A few questions which I think are worth a thread of their own.

Is saltpetre always required for curing bacon? If it is such a dangerous chemical and if you are curing a small piece of bacon in the fridge is the risk of botulism so great as need saltpetre and does the salt not stop it?

There are other meat cures that sound rather nice. In HFW 'Meat Book' there's a recipe for Bresaola that uses coarse sea-salt and red wine to cure the meat for 5 days in the fridge and then hangs the meat for 10 days in a cool place. I particularly like the idea of curing venison and drying for longer than 10 days.

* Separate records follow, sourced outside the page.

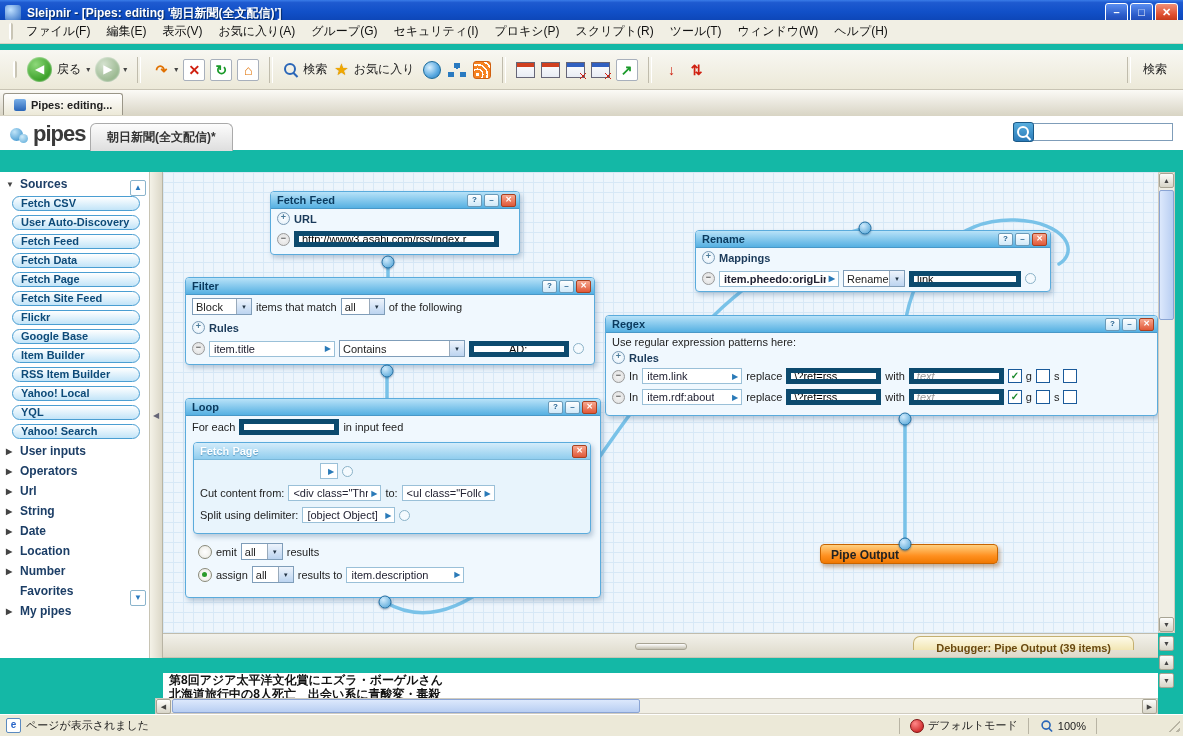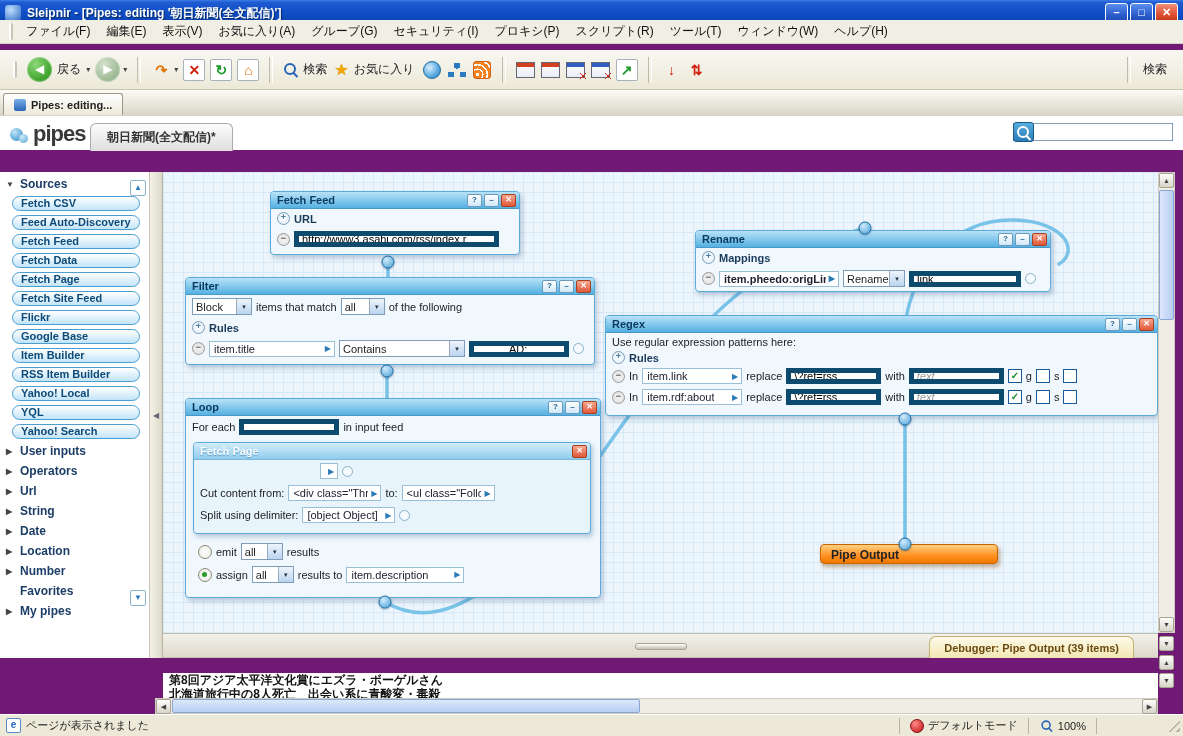--- a/index.html
+++ b/index.html
@@ -4,7 +4,7 @@
 <style>
   html,body{margin:0;padding:0;}
   body{width:1183px;height:736px;font-family:"Liberation Sans",sans-serif;overflow:hidden;}
-  .win{position:relative;width:1183px;height:736px;background:#701a75;overflow:hidden;}
+  .win{position:relative;width:1183px;height:736px;background:#14b8a6;overflow:hidden;}
   .abs{position:absolute;}
 
   

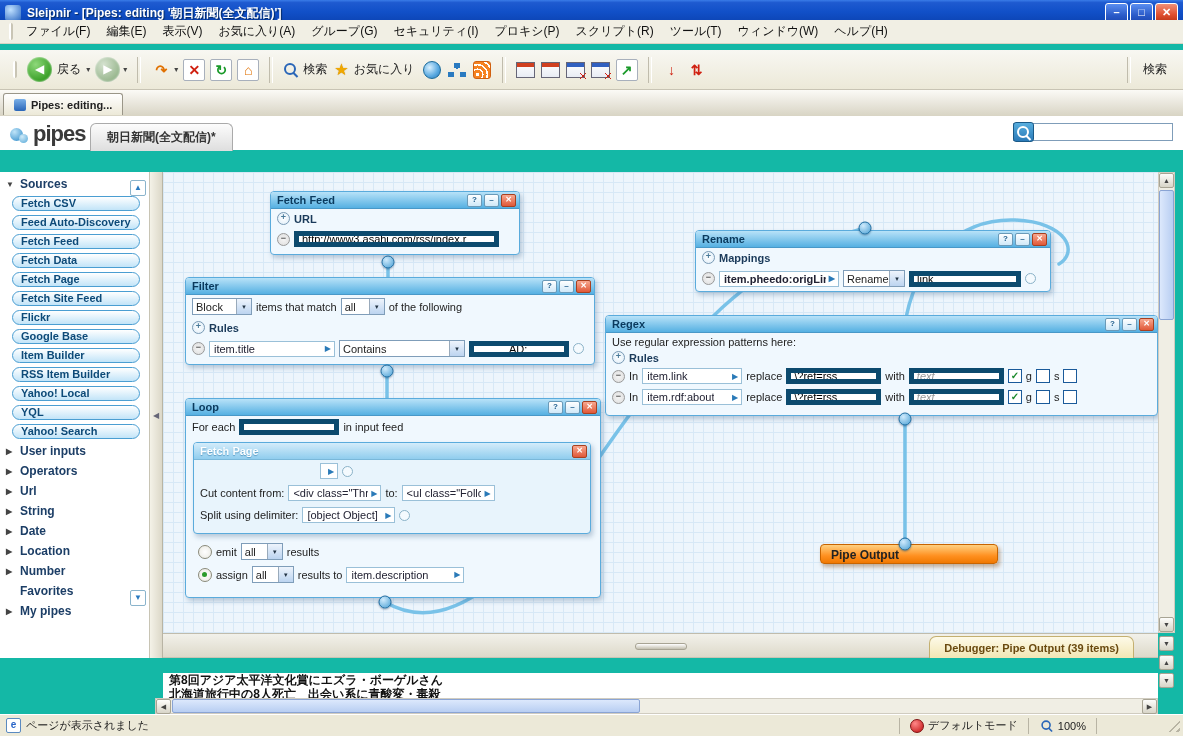--- a/index.html
+++ b/index.html
@@ -251,7 +251,7 @@
       <span>Sources</span>
     </div>
     <button class="src-btn">Fetch CSV</button>
-    <button class="src-btn">Feed Auto-Discovery</button>
+    <button class="src-btn">User Auto-Discovery</button>
     <button class="src-btn">Fetch Feed</button>
     <button class="src-btn">Fetch Data</button>
     <button class="src-btn">Fetch Page</button>

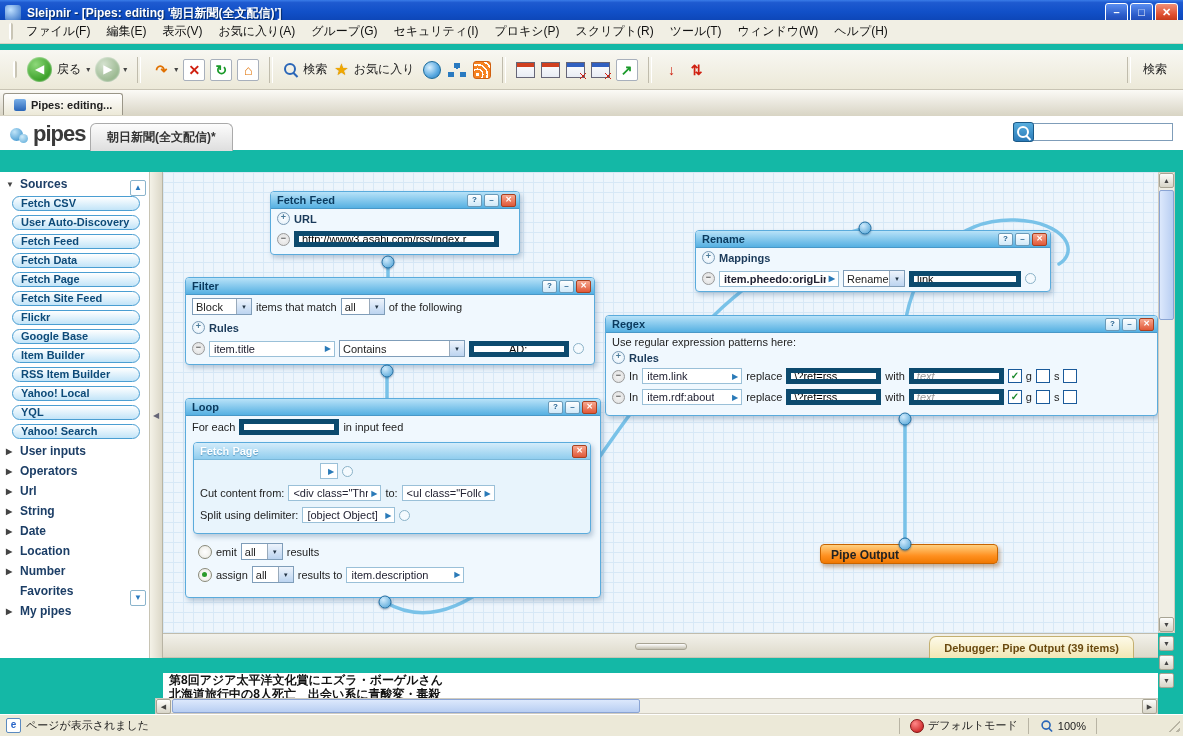--- a/index.html
+++ b/index.html
@@ -121,7 +121,7 @@
   
   .dheader{left:163px;top:633px;width:995px;height:25px;background:linear-gradient(#f2f1ea,#ddd9ca);border-top:1px solid #c0bcac;border-bottom:1px solid #c8c4b4;box-sizing:border-box;}
   .dhandle{position:absolute;left:472px;top:9px;width:52px;height:7px;border-radius:3px;background:linear-gradient(#fff,#c4c0b0);border:1px solid #a8a494;box-sizing:border-box;}
-  .dtab{position:absolute;right:24px;top:2px;height:22px;line-height:22px;padding:0 14px;background:linear-gradient(#fdfae8,#f2e6b4);border:1px solid #c4b070;border-bottom:none;border-radius:7px 7px 0 0;font-size:11px;font-weight:bold;color:#6a4a10;box-sizing:border-box;}
+  .dtab{position:absolute;right:24px;top:2px;height:14px;line-height:22px;padding:0 22px;background:linear-gradient(#fdfae8,#f2e6b4);border:1px solid #c4b070;border-bottom:none;border-radius:7px 7px 0 0;font-size:11px;font-weight:bold;color:#6a4a10;box-sizing:border-box;}
   .dinfo{left:163px;top:658px;width:995px;height:15px;background:#fff;font-size:11px;color:#222;display:flex;gap:8px;align-items:center;padding-left:2px;box-sizing:border-box;}
   .dinfo .time{font-weight:bold;}
   .dinfo .link{color:#2255cc;text-decoration:underline;cursor:pointer;}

Apart from meats that are dried straight away, are there other meat curing/preserving methods that don't need saltpetre?

whitelegg1



Joined: 05 Apr 2005
Posts: 409
Location: Woodford Green
PostPosted: Sun Dec 11, 05 7:59 pm    Post subject: Reply with quote
    

Bresaola well worth making (times two if you look how much it costs in the shops!!!)

I have followed Nick and Johnny's recipe from the book Preserved.

Lees salt and slightly different herb and spice mix.

They recommend marinating in fridge for a week and then hanging for at least a month.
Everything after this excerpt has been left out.